=== RECORDS TO USE ===
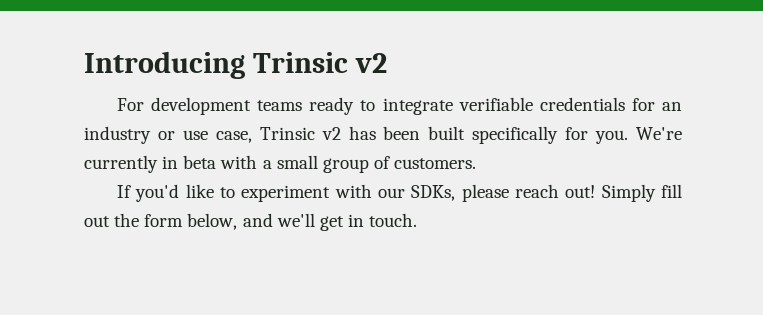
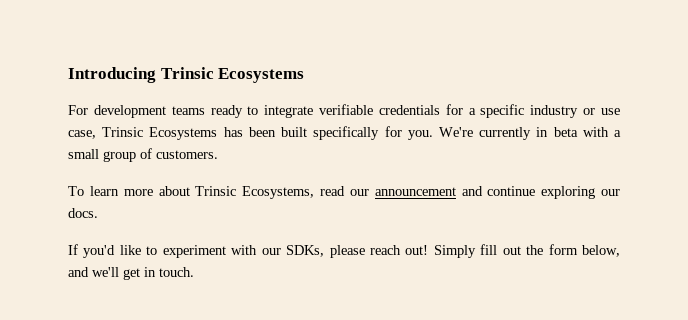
- Introducing Trinsic v2
+ Introducing Trinsic Ecosystems
- For development teams ready to integrate verifiable credentials for an industry or use case, Trinsic v2 has been built specifically for you.
+ For development teams ready to integrate verifiable credentials for a specific industry or use case, Trinsic Ecosystems has been built specifically for you.
+ To learn more about Trinsic Ecosystems, read our announcement and continue exploring our docs.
===
EXERCISE AIM: For the data above, state how many lines contain "case"; the number is the whole answer.

SOLUTION TO THIS TASK: 2